Cells, Tox and Rock 'n' Roll - Cell Validation and Drug-Induced Liver Injury Using a Human Liver Microphysiological System

C.E. Credits: P.A.C.E. CE | Florida CE
Speaker

Abstract

Ninety percent of therapeutic agents reaching clinical trial fail to reach entry to market, with safety concerns being a  major cause for failures in phase I and II clinical trials. Drug-induced liver injury (DILI) is one of the most common reasons for acute liver failure in both Europe and US and is also one of the leading causes for cessation of drug development. This is predominantly due to traditional preclinical models failing to adequately predict human responses to a drug . Moreover, Drugs with human-specific modes of action, such as ASOs or siRNA, are less well served by in vivo animal models due to their human-specific modes of action.

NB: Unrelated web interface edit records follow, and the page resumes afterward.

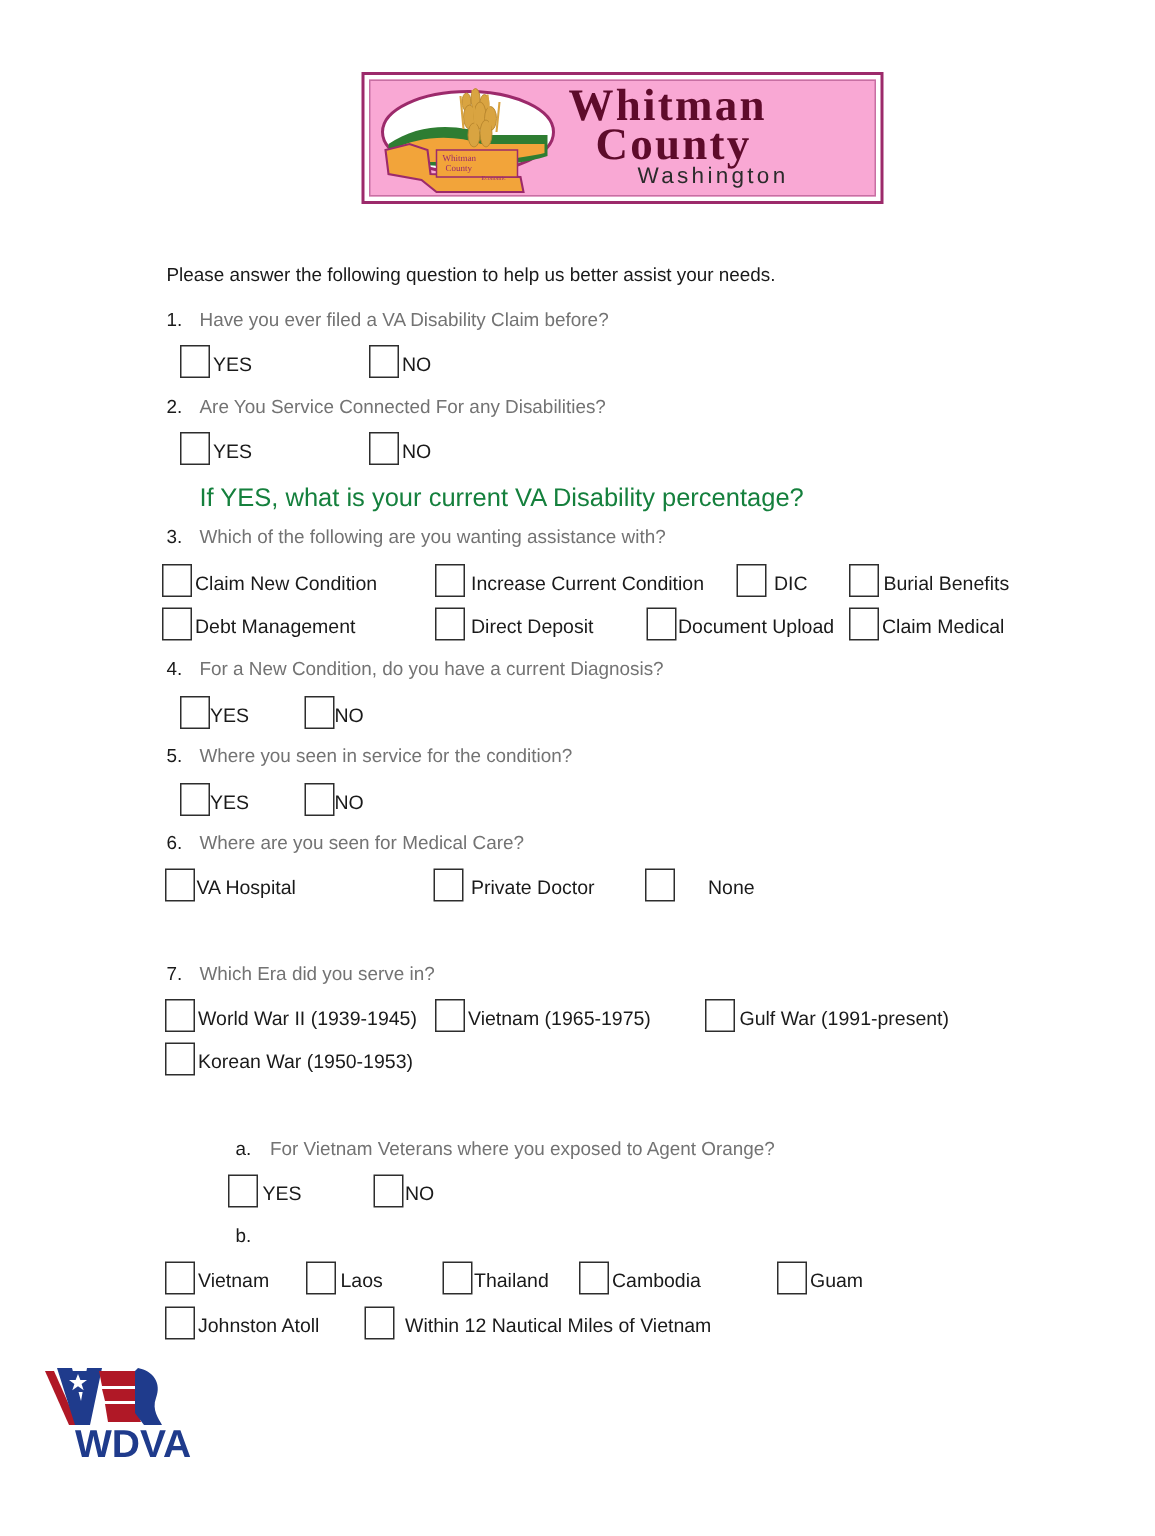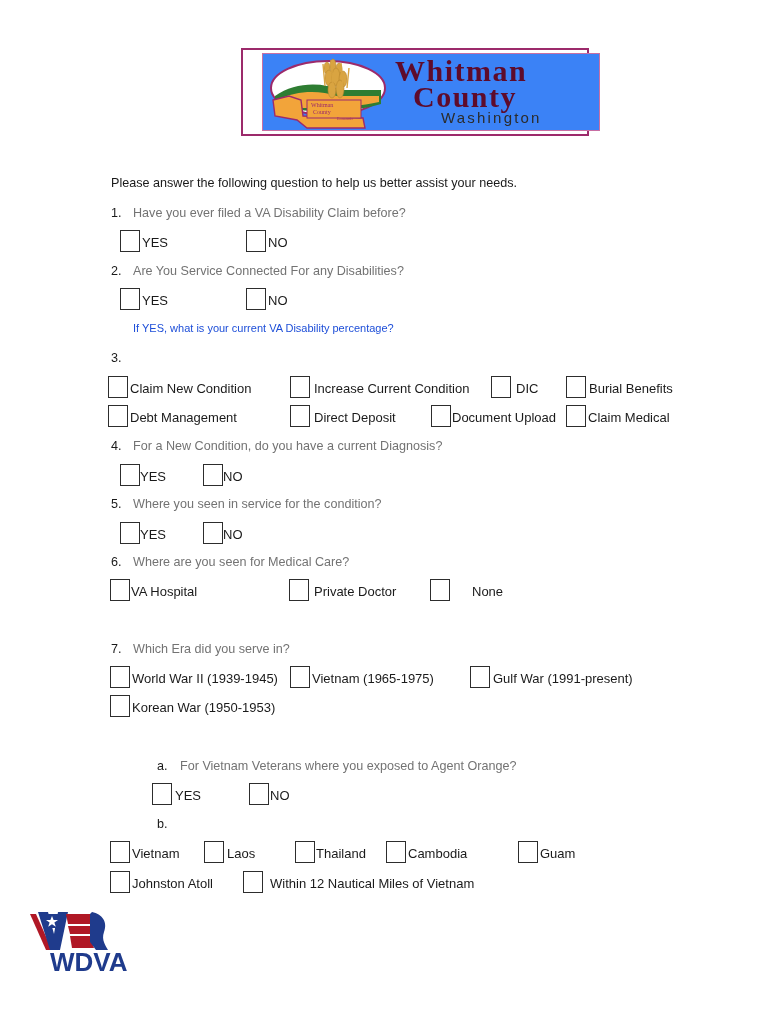"Whitman" #logo-banner-inner { background: #3b82f6 -> #f9a8d4; margin-left: 16px -> none }
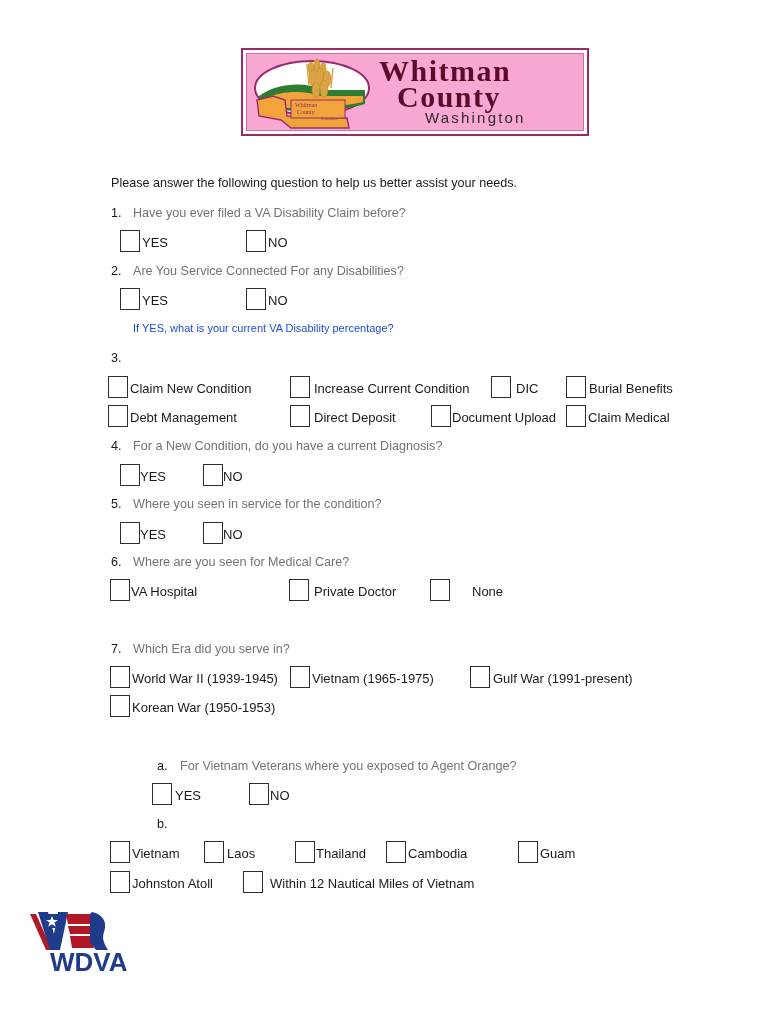"If YES, what is your" .sub-text { color: #1d4ed8 -> #15803d; font-size: 11px -> 17px }
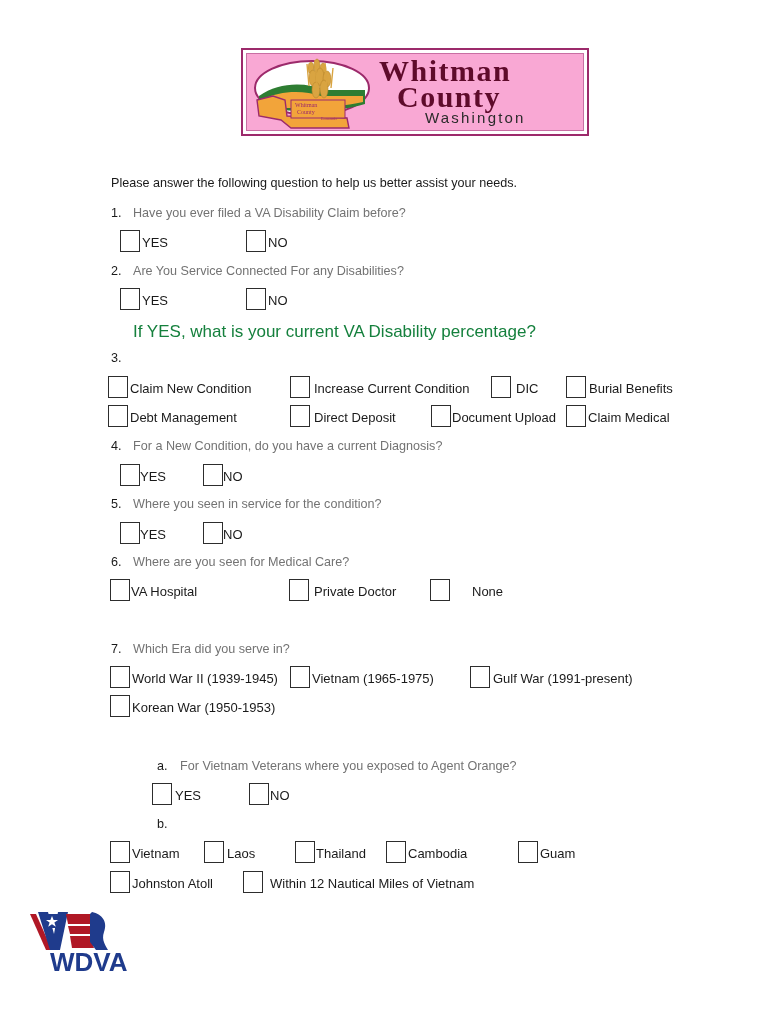"Which of the following are" div.abs { html: none -> <div>Which of the following are you wanting assistance with?</div> }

Incorporating more predictive, human relevant models into drug development workflows is key to reducing drug attrition. Microphysiological systems (MPS), also known as organ-on-a-chip (OOC), bridge the gap between preclinical testing and the clinic. MPS enable us to better recapitulate human physiology via the use of human cells and circulating flow to simulate the blood stream. Yet, without the supply of good quality cells, validated for use in 3D assay formats, the advantages of MPS over current preclinical models can't be fully realized. This presentation will demonstrate the clinical predictability of a Liver MPS using OOC-validated liver cells and a validation set of mildly to severely hepatotoxic compounds, plus two new drug modalities (ASOs).

Learning Objectives

1. Discuss a Liver MPS for drug safety testing.

2. Demonstrate the critical need for 3D cell validation to reliably predict DILI.   

3. Explain the ability of MPS to improve safety assessment predictions earlier in drug development workflows.